Creating a physical access badge

Edit online

Configure a new badge for Apple and Google wallet.

Procedure

  1. Select Integrations > Physical access badge.
  2. Click Create badge button to create a new badge.
  3. In the General details section, configure the Swift Connect provider settings.
    • Enter a unique Integration name for the configuration in the provided field.
    • Enter appropriate Description in the provided field to describe the configuration.
  4. In the Connection settings, enter the following details to define the properties.
    • Enter the SCIM endpoint of the SwiftConnect provider in the SCIM base URL field. This endpoint is used to synchronize IBM® Verify user and groups with SwiftConnect. This information is provided by SwiftConnect.
    • Enter the Bearer token in the provided field to authenticate with the SCIM endpoint. This information is provided by SwiftConnect.

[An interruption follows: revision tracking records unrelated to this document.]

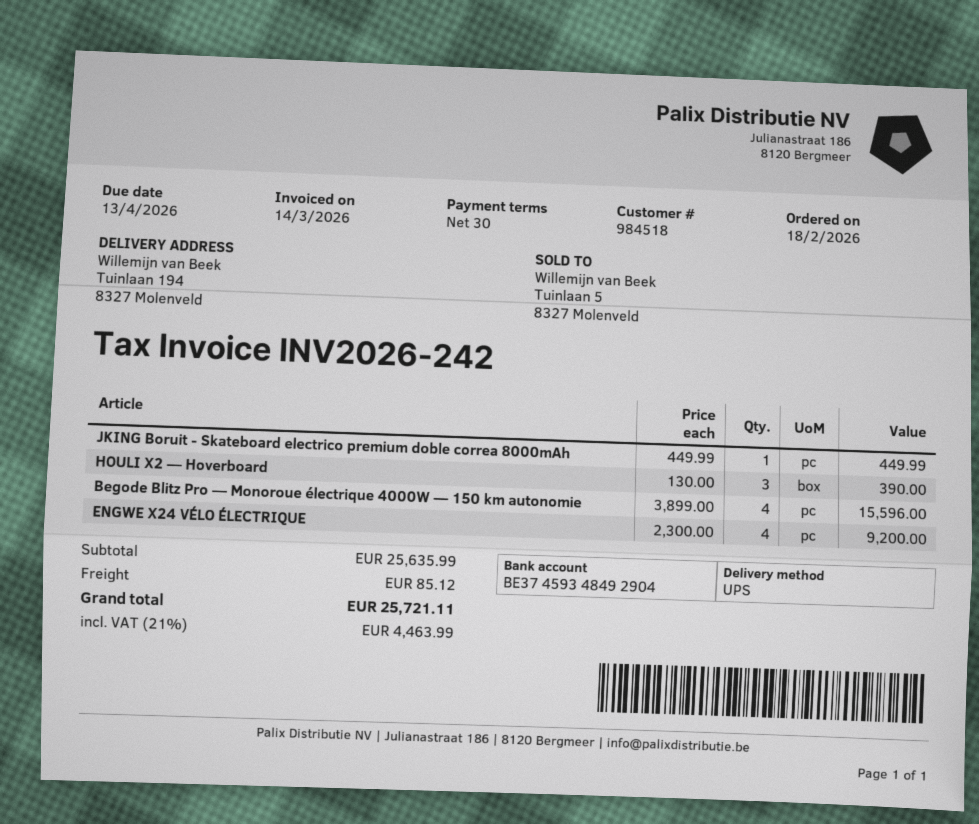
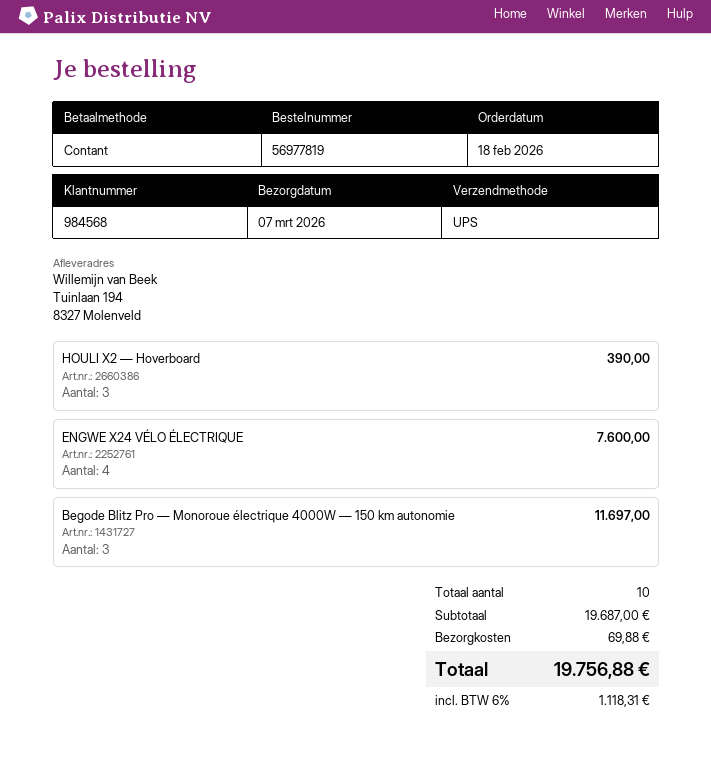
customer number: 984518 -> 984568
JKING Boruit - Skateboard electrico premium doble correa 8000mAh: 1 for 449.99 -> none
Begode Blitz Pro — Monoroue électrique 4000W — 150 km autonomie: 4 for 15596.00 -> 3 for 11697.00
ENGWE X24 VÉLO ÉLECTRIQUE: 4 for 9200.00 -> 4 for 7600.00
subtotal: 25635.99 -> 19687.00
shipping: 85.12 -> 69.88
tax: 21% = 4463.99 -> 6% = 1118.31
total: 25721.11 -> 19756.88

    • Click Test Connection to verify whether a connection to the target endpoint can be established with the configured SwiftConnect credentials.
    • Toggle the User provisioning button to select from the following options for deprovisioning an account.

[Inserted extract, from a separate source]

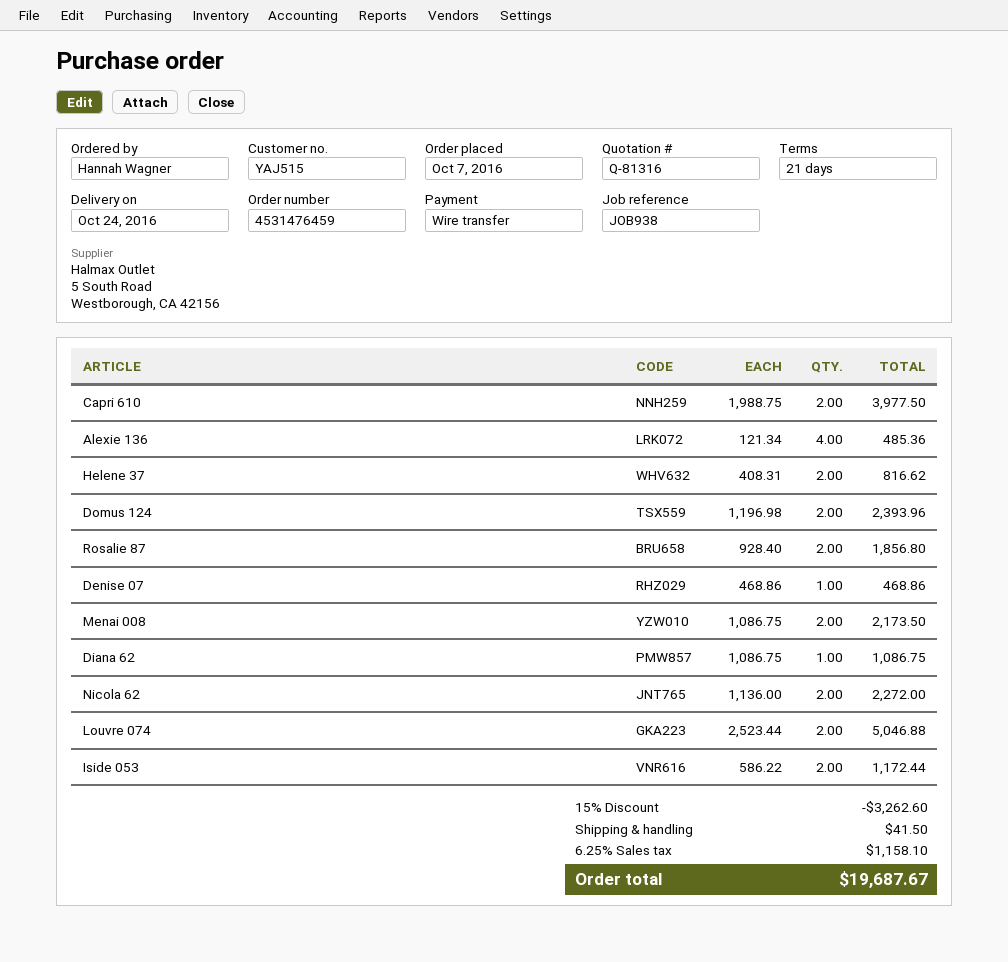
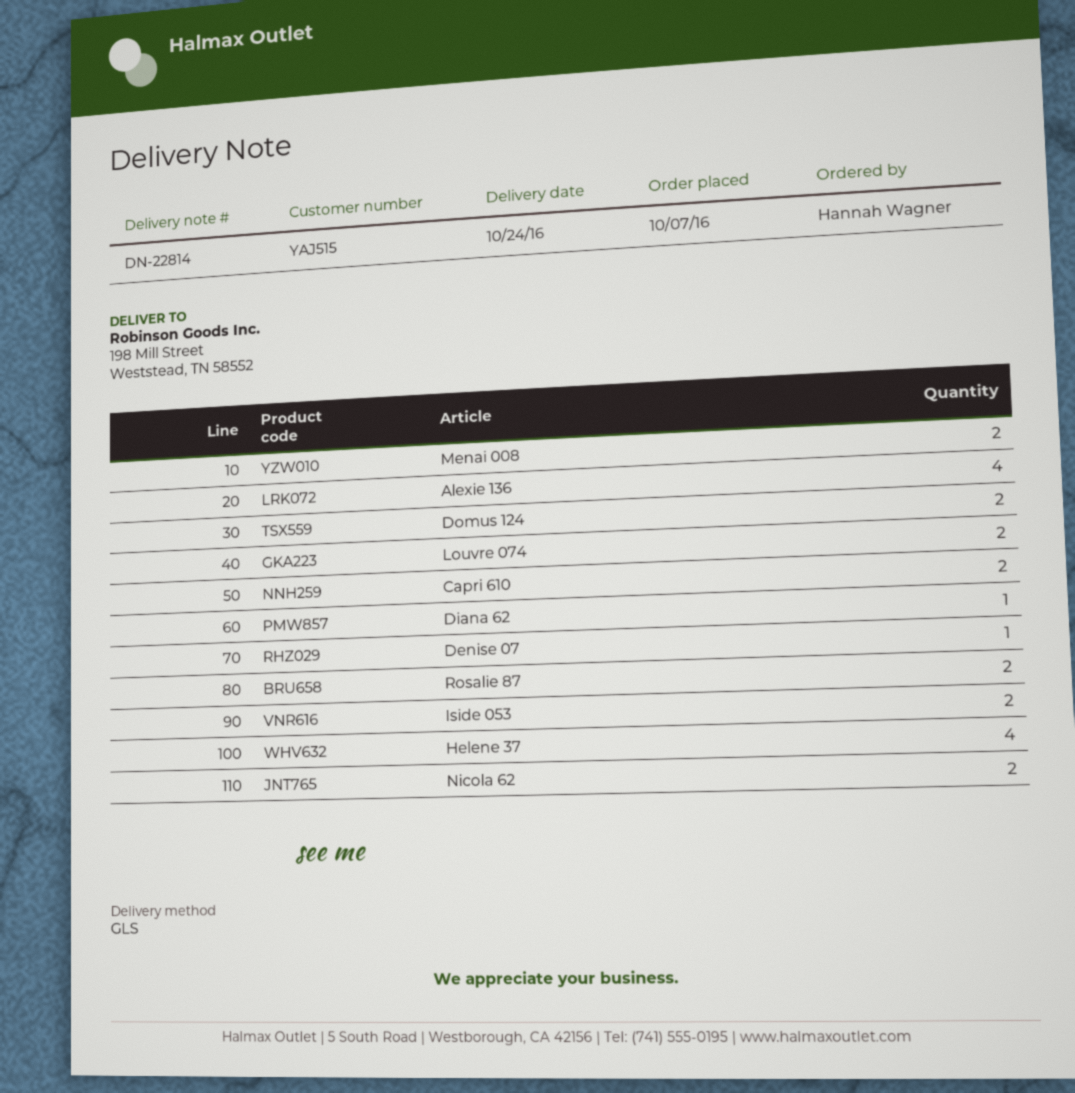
Helene 37: 2 -> 4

      • Enabled - An account is deprovisioned when the entitlement is removed from a user. If this option is selected, a 30-minute grace period option is activated.

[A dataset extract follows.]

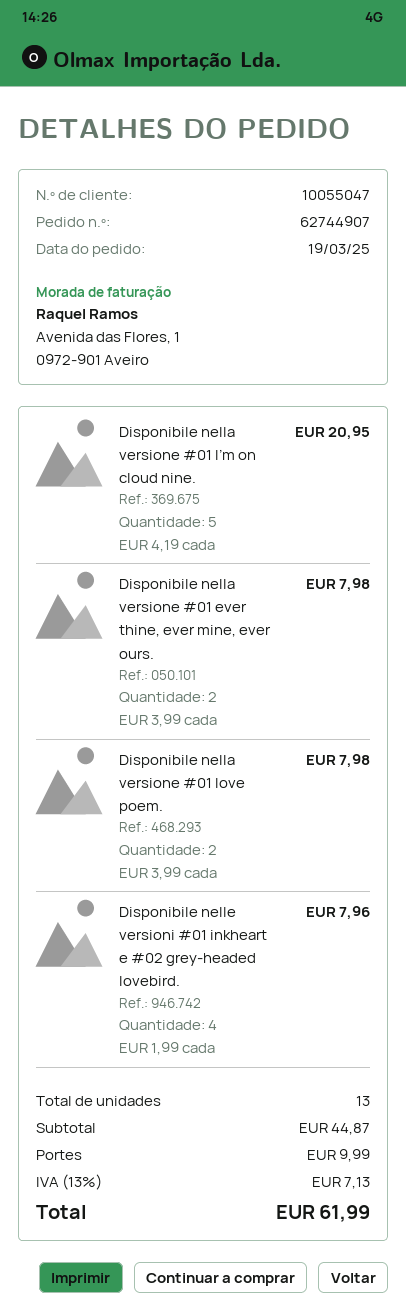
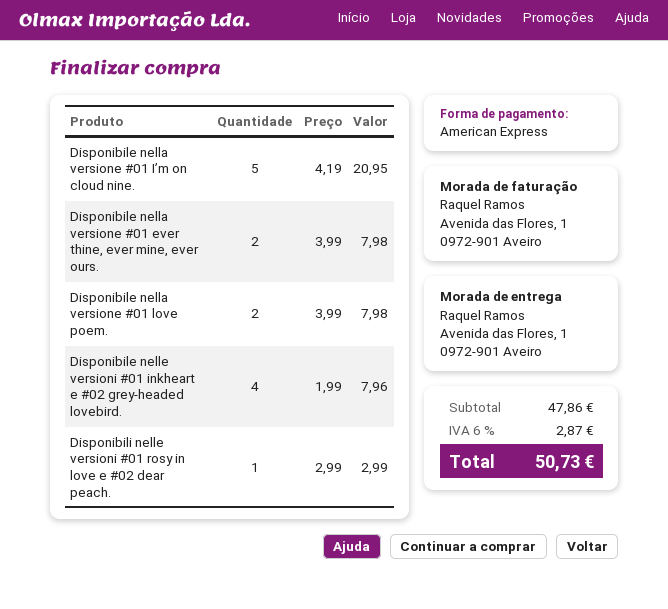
Disponibili nelle versioni #01 rosy in love e #02 dear peach.: none -> 1 x 2.99 = 2.99
subtotal: 44.87 -> 47.86
shipping: 9.99 -> none
tax: 13% = 7.13 -> 6% = 2.87
total: 61.99 -> 50.73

      • Disabled - The account is deprovisioned outside of Verify. If this option is selected, grace period and deprovision action are deactivated.
      Note: If the User provisioning is enabled, you can select from Delete or Suspend radio button to determine the action. When a user is deprovisioned, they can be deleted or suspended in SwiftConnect.
    • The Next button remains disabled if you did not test the connection.
  5. In Attribute mapping, assign a corresponding Verify user attribute for each of the application attributes. Map the attributes based on the application requirements. To create a custom rule for attribute mapping, refer to Creating a custom rule for attribute mapping for further details.
    • Select the Verify attribute from the menu.
    • Select a transform for the value. You can choose to transform the value with any of the built-in transformations that are provided in the Transformation menu. The default setting is None, which means that the value is passed unchanged. With scripting support, you can create a custom transform to transform the Verify attribute value and set it to the Target attribute. See Creating a custom rule for attribute mapping.
    • Select the Target attribute from the attribute menu.
    • If the application supports the feature, select the Keep value updated checkbox for the attributes that you want to be updated when changes occur in IBM Verify. Attribute value changes to the user's profile automatically and overwrites the corresponding attribute values in the target application.
      Note: The checkbox is inactive for certain target attribute values like email and user_name that cannot be changed.
    Note:
    • Whenever a user is disabled or enabled in IBM Verify, it suspends or restores the account on the target application.
    • When a custom rule is specified for attribute mapping, a built-in transformation cannot be applied to it.
    • Map the same target and IBM Verify attributes in the reverse attribute map.
    • These attribute mappings are used for account provisioning and account synchronization on the target application.
  6. In Signing certificate, select the certificate that is to be used to sign the ID token.
    • Select Existing certificate is the default selection and refers to the certificates that are configured in Security > Certificates.
    • The No certificate selection creates a new certificate using the Friendly name.
  7. In User experience, select the user profile that gets associated with the configuration.
    • The Profile management allows to select the profiles that are configured in User experience > Profile management.
    • The Identifier attribute dropdown displays the options based on the attributes that are mapped in the Attribute mapping section.
    • Select an image file that represents the badge design.
  8. Click Create to add the new badge.
  9. The badge gets created and the user is redirected to the Physical access badge screen.
    The badge record gets listed in the Physical access badge screen in Enabled State.